The entries that follow should come back exactly, with no pictures among them.
[Opening Data to examine section]
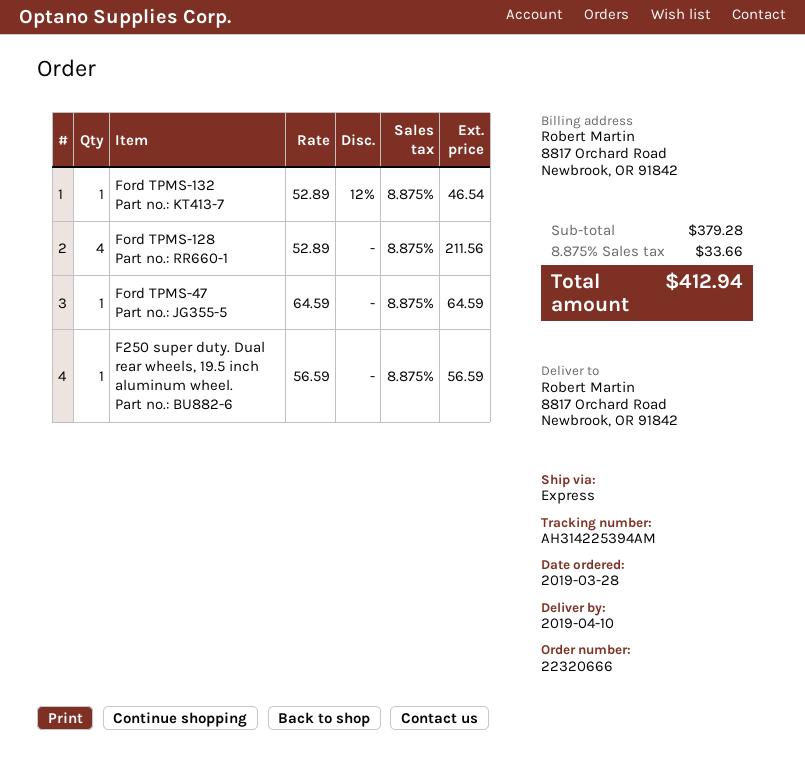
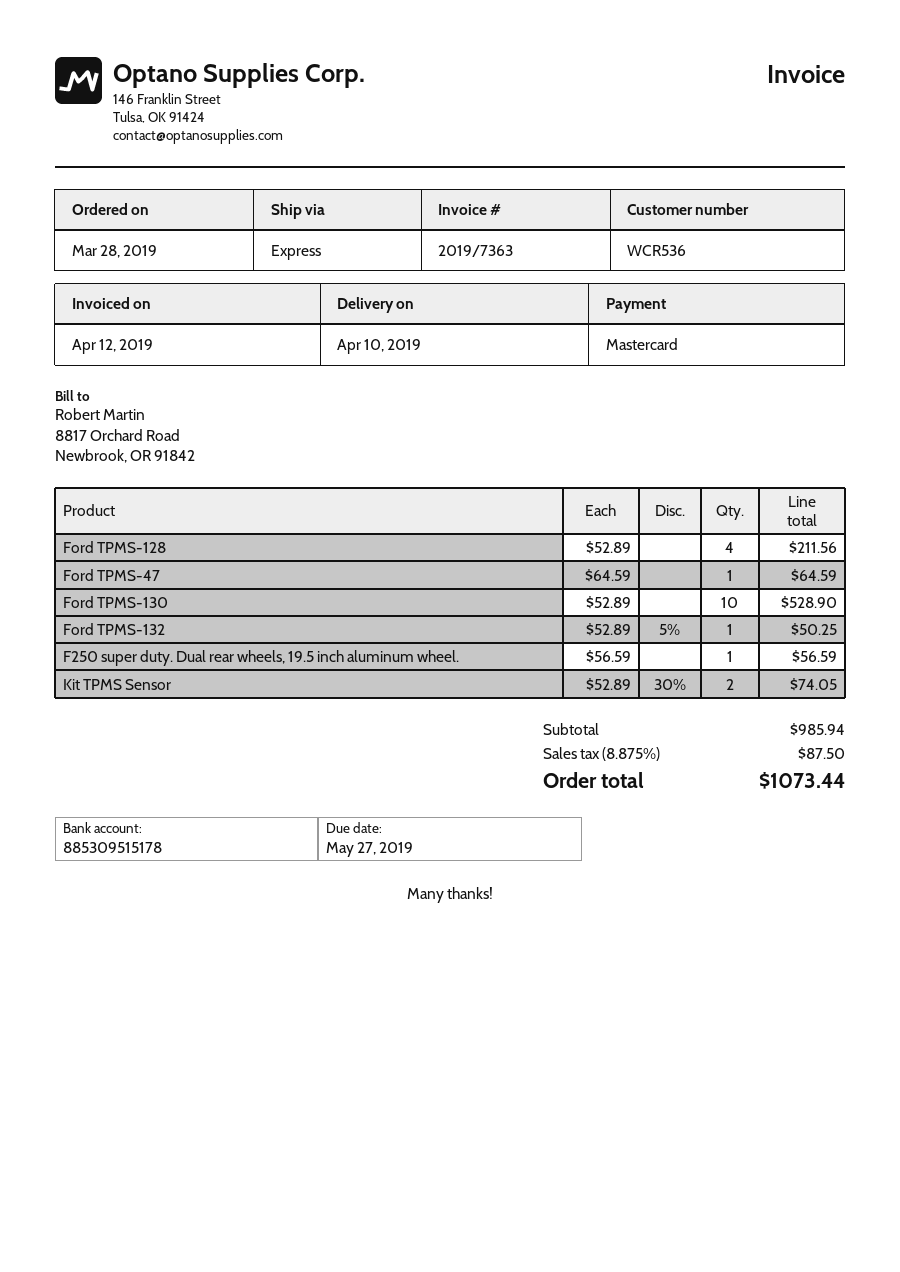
Ford TPMS-132: 1 x 52.89 - 12% = 46.54 -> 1 x 52.89 - 5% = 50.25
Ford TPMS-130: none -> 10 x 52.89 = 528.90
Kit TPMS Sensor: none -> 2 x 52.89 - 30% = 74.05
subtotal: 379.28 -> 985.94
tax: 8.875% = 33.66 -> 8.875% = 87.50
total: 412.94 -> 1073.44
[Closing Data to examine section]
### Solution for this problem
Ford TPMS-132: 1 x 52.89 - 12% = 46.54 -> 1 x 52.89 - 5% = 50.25
Ford TPMS-130: none -> 10 x 52.89 = 528.90
Kit TPMS Sensor: none -> 2 x 52.89 - 30% = 74.05
subtotal: 379.28 -> 985.94
tax: 8.875% = 33.66 -> 8.875% = 87.50
total: 412.94 -> 1073.44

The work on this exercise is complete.